*** TASK INPUTS ***

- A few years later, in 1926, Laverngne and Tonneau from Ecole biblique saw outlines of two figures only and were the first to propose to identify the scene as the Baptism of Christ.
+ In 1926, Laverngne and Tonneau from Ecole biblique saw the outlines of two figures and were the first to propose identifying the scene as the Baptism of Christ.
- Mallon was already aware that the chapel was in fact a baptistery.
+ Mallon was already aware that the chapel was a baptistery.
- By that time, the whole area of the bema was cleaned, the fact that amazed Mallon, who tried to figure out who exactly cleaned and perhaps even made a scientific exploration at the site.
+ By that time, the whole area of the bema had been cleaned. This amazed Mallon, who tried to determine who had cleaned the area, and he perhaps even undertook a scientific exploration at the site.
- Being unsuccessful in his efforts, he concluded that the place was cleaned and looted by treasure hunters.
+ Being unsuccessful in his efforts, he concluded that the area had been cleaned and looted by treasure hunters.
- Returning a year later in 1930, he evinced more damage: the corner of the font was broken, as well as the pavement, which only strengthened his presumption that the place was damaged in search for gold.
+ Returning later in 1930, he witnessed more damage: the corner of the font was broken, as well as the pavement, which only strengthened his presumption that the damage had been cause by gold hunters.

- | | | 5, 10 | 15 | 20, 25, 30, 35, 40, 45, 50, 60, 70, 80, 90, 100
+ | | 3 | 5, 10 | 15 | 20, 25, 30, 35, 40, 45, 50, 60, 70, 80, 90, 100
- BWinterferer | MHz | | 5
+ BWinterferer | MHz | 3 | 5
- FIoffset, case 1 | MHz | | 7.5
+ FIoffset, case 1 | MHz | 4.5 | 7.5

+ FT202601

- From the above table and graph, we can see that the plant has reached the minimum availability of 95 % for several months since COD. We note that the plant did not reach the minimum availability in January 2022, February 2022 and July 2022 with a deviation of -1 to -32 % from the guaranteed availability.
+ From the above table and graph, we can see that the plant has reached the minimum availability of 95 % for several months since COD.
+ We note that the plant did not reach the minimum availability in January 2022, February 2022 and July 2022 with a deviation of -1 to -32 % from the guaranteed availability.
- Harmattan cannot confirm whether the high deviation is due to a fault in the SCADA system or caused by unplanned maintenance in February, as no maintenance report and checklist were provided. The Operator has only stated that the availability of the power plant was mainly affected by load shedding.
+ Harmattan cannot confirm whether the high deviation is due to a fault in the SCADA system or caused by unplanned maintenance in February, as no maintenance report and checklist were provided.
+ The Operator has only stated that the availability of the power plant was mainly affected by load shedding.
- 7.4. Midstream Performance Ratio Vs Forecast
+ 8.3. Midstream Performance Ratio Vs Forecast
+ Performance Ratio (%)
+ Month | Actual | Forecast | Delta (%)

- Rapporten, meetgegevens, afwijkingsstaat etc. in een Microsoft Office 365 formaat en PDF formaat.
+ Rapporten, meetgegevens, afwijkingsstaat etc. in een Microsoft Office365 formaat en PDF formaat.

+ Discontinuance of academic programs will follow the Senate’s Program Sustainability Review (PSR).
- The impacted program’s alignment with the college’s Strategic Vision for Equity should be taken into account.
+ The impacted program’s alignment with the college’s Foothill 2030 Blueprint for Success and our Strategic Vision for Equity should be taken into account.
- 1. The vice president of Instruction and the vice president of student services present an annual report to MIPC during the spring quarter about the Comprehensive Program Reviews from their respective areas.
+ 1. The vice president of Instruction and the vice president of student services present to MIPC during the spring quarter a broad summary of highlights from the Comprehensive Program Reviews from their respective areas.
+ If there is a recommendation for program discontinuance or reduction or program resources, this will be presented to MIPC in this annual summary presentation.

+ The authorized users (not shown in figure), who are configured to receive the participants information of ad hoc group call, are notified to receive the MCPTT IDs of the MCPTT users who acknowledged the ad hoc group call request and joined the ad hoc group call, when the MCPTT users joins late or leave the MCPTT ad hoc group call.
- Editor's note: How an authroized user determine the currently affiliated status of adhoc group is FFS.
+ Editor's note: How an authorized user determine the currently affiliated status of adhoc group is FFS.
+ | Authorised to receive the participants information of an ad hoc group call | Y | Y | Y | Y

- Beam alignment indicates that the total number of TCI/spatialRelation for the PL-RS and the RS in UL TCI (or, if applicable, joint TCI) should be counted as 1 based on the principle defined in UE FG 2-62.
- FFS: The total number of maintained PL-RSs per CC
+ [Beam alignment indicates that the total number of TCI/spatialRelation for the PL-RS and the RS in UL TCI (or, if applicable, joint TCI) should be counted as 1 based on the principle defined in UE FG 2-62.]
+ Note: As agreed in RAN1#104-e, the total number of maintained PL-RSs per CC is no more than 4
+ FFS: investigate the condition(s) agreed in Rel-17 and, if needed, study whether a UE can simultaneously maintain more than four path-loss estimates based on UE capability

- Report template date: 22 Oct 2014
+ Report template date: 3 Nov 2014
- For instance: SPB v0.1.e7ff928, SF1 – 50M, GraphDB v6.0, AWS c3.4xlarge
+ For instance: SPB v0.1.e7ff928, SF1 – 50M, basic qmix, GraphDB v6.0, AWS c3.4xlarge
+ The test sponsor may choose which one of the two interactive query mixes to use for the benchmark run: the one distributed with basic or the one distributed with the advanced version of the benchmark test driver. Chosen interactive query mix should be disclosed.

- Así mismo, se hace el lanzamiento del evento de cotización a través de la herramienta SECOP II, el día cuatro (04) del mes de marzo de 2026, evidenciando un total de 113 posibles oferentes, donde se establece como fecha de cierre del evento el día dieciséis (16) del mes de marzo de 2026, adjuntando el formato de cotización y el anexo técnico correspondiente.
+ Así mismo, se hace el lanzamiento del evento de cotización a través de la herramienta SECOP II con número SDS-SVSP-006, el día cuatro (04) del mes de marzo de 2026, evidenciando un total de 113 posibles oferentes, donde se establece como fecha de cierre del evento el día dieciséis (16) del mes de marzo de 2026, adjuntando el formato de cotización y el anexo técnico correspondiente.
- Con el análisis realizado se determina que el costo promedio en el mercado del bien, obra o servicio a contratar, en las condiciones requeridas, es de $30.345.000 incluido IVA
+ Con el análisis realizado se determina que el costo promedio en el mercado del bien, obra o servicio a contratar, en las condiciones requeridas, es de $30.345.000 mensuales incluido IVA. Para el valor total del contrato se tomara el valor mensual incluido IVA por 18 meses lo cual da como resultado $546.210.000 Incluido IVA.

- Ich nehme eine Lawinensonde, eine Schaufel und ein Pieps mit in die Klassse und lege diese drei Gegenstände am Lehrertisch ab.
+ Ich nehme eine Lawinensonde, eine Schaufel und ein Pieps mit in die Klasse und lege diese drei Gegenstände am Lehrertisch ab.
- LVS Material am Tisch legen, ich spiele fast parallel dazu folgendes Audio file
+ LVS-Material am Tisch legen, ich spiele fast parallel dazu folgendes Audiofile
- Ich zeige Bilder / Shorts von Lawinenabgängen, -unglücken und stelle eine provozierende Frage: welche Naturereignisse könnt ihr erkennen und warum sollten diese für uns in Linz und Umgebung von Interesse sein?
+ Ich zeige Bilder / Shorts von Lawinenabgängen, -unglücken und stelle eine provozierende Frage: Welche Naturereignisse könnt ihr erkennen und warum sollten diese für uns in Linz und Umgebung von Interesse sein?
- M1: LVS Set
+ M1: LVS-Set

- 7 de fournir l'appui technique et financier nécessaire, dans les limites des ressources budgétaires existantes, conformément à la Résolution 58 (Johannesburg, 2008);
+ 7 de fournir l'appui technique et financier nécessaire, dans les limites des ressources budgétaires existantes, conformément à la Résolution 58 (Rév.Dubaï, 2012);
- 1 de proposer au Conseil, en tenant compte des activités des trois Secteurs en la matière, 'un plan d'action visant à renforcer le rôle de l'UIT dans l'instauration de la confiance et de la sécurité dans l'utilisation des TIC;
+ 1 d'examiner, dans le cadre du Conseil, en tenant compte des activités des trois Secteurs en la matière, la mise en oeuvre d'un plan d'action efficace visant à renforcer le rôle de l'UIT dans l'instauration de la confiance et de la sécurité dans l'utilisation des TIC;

*** End of TASK INPUTS ***

§ TASK BRIEF: Find each line above that contains "font", and copy those lines.

§ YOUR RESPONSE:
- Returning a year later in 1930, he evinced more damage: the corner of the font was broken, as well as the pavement, which only strengthened his presumption that the place was damaged in search for gold.
+ Returning later in 1930, he witnessed more damage: the corner of the font was broken, as well as the pavement, which only strengthened his presumption that the damage had been cause by gold hunters.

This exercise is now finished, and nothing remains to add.